Each new week is trying to be even more eventful than the previous one. And so far, in general, it turns out. At least judging by the last week. The week began with optimism caused by the approval by the Senate of record aid from the US government. Its size exceeds $ 2 trillion, which is unprecedented cases in the history of mankind, and not just the US. In this light, the growth of US stock indices is generally justified and logical, especially if we recall the Fed's zero rates and an essentially unlimited program of quantitative easing. Here, we have another record: the growth of US stock indices on Tuesday became the biggest since 1933. According to experts, the Government and the Central Bank in total are ready to pour in US economy up to $ 6 trillion ($ 2 trillion + $ 4 trillion).

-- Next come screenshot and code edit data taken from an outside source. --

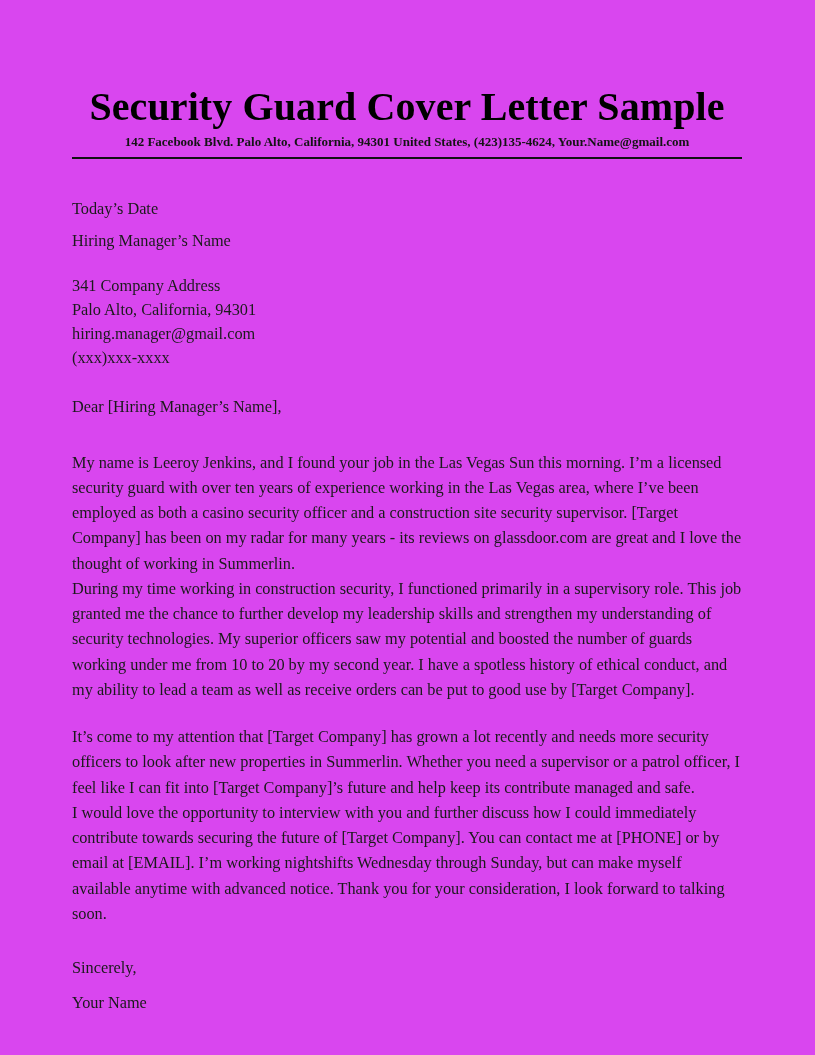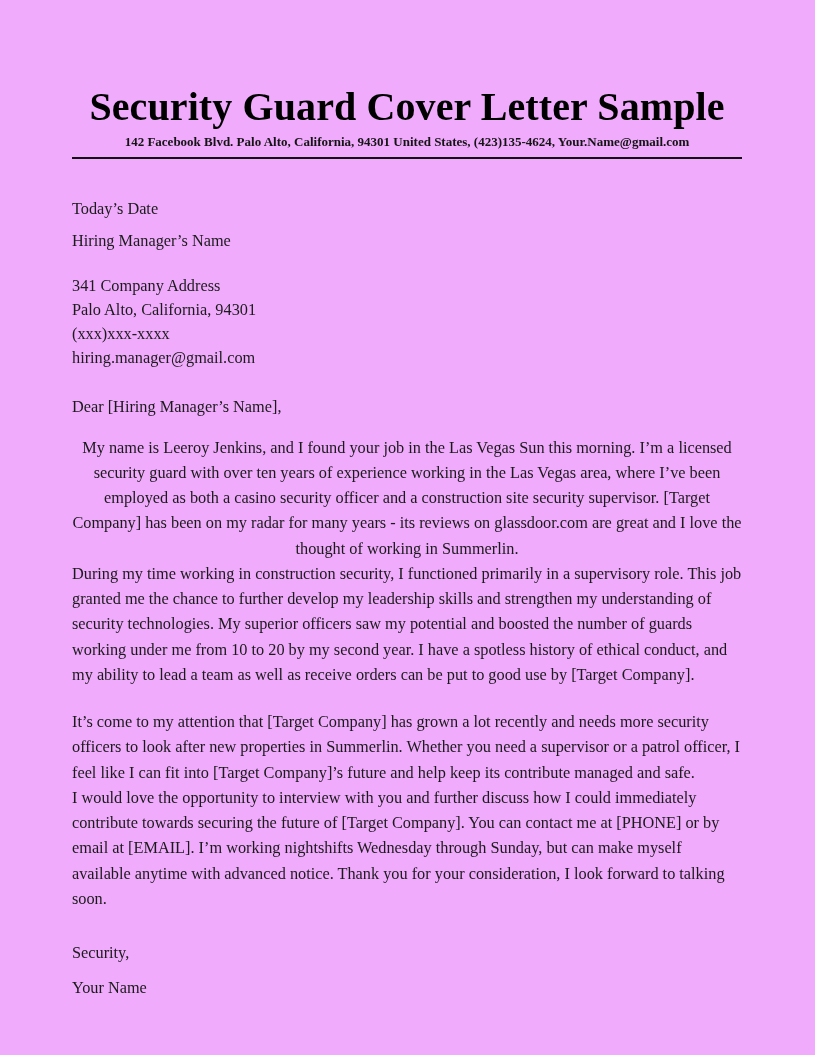"Security Guard Cover Letter Sample" .page { background: #f0abfc -> #d946ef }
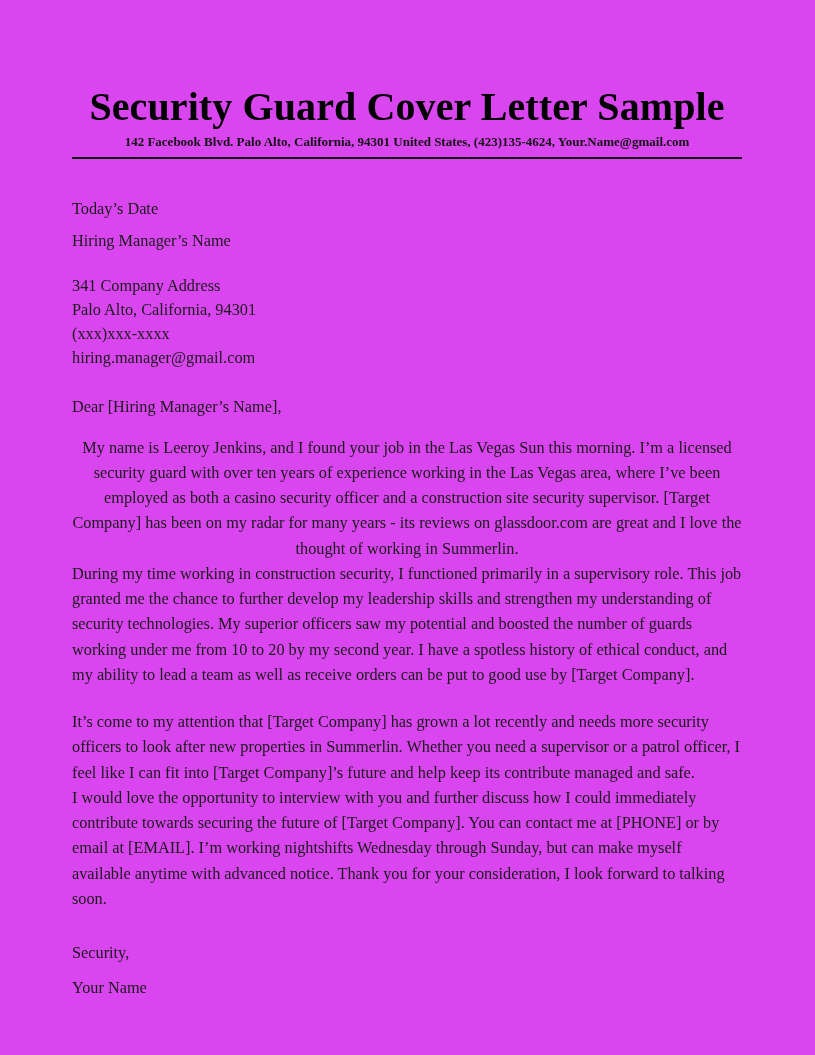"(xxx)xxx-xxxx" p.addr-line { order: before "hiring.manager@gmail.com" -> after "hiring.manager@gmail.com" }
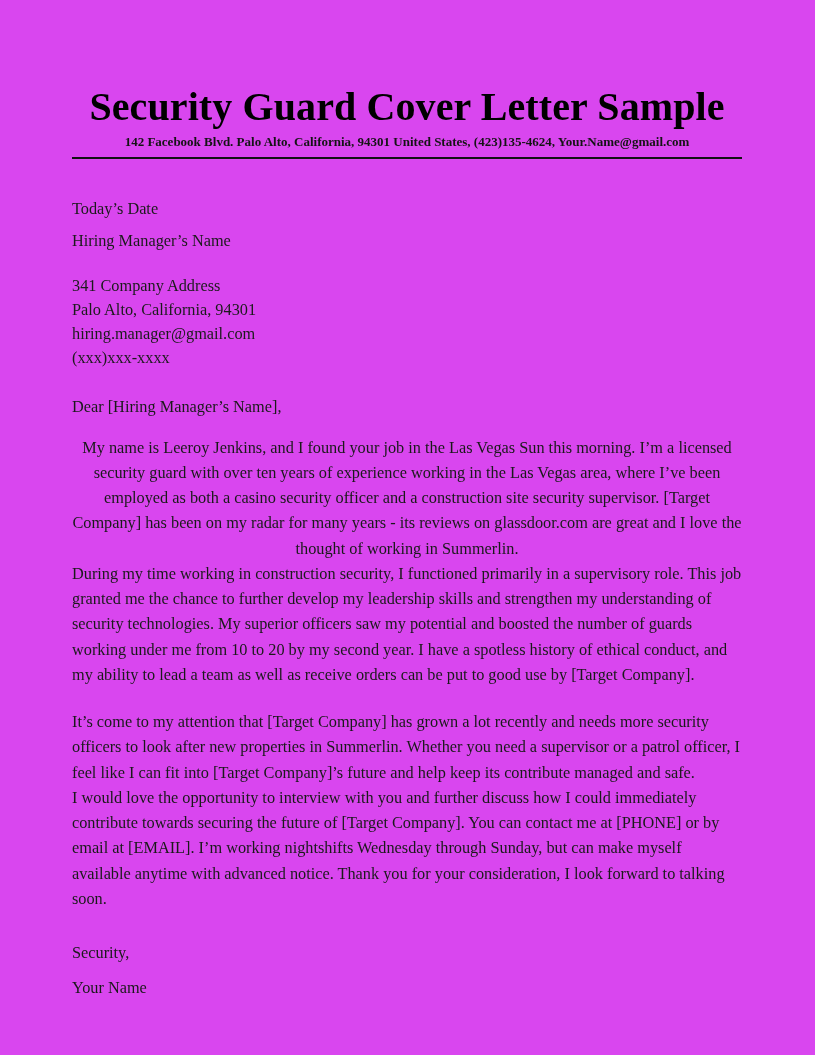"My name is Leeroy Jenkins," .para-1 { margin-top: 16px -> 31px; text-align: center -> none }
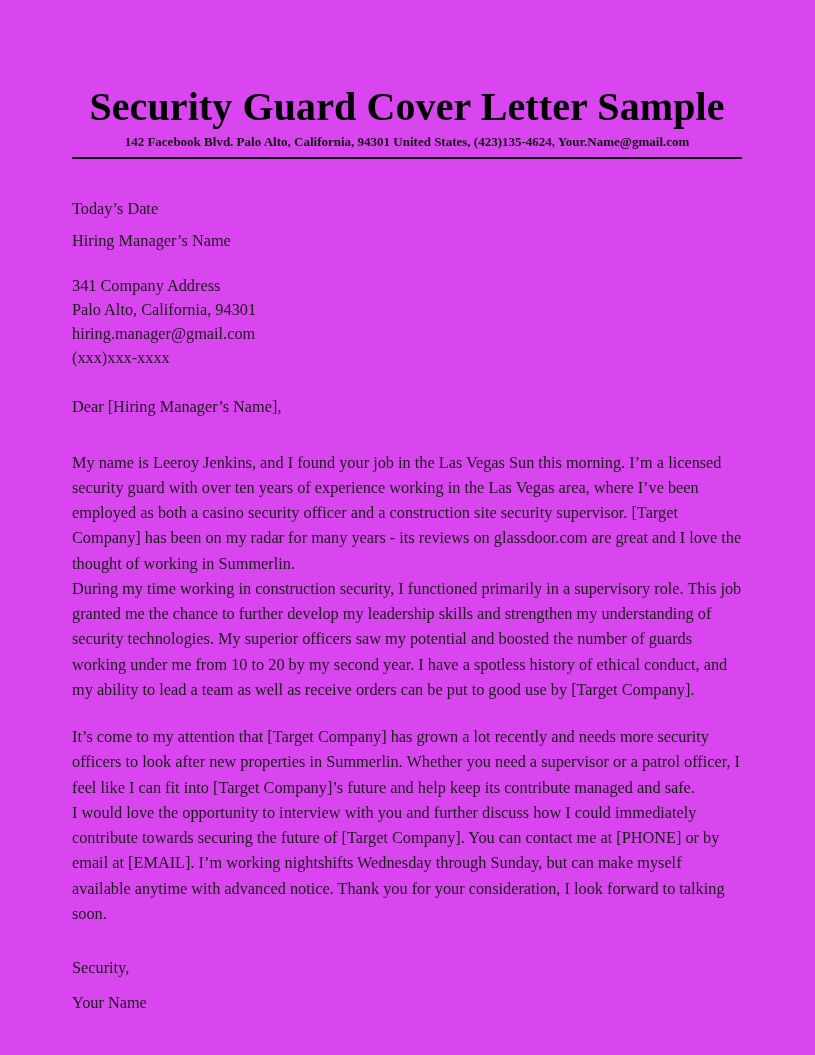"Security," p.closing-line { text: Security -> Sincerely }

The main problem with the current growth of US stock indices is that it is only temporary. Last week will be remembered by another records, but this time with a “-” sign. For example, the United States has become the world leader in the spread of the epidemic. It takes only 2 weeks. Given the pace of the epidemic in the United States, its economy runs the risk of massive damage. Actually, analysts are already talking about it: at Goldman Sachs expect a drop of 24%, and Morgan Stanley - by 30%. The President of the Federal Reserve Bank of St. Louis, James Bullard, expects a fall in GDP by 50% (!) with unemployment at 30%.
Weekly data on initial jobless claims in the United States confirmed the most pessimistic forecasts. The indicator grew by almost 3.3 million (!). This is an absolute record for the entire history of observation, which is also almost 5 times higher than the previous anti-record.
So the worst for the US economy is yet to come. This means that the stock market is doomed to a further fall. That is why current growth is just a great opportunity for sales.
The next candidate for sales is the US dollar. The largest economic loss in history is not a reason for the growth of its national currency. The dynamics of the dollar last week confirmed this. But the most interesting thing is that the dollar has just begun to move away from the maximum levels, so sales from current prices look like a fairly promising deal. Therefore, we sell the dollar. First of all, against the Japanese yen, in order to further participate in the purchase of an asset-refuge (we are talking about the Japanese yen).
Considering that panic in the financial markets, despite all the measures of governments, remains at the highest levels since the global financial crisis, gold purchases remain another promising idea. Actually last week the asset showed what it is capable of. In just a couple of days, gold rose by more than $ 100. Again, this growth is not yet complete. The re-test 1700 seems to be the inevitable and only logical scenario. But even this peak is most likely not limited to. The further goal is 1800, and there already before 2000 it will be at hand. So we buy gold, there have been no more ideal conditions for its growth for many decades (if at all there have been 100 in recent years).
Another interesting result of the week was the formation of the bottom in the oil market. Despite all the negativity that prevails in commodity markets, oil has clearly exhausted its downward potential. This is logical, current prices are already either lower (USA) or at (Russia) cost price. Vivid evidence in favor of this was the maximum decrease in the number of active oil installations in the United States over the past 35 years (hello another record). That is, current oil prices are indeed below cost. The curtailment of production will lead to a drop in supply in the oil market, which in turn will provoke an increase in oil prices in the future. So there’s basically nowhere to drop oil. This means that oil remains a fairly promising medium-term position in itself and will serve as a hedge for sales in the stock market. OPEC+ is going to end this week. But what if: “The king is dead, long live the king”.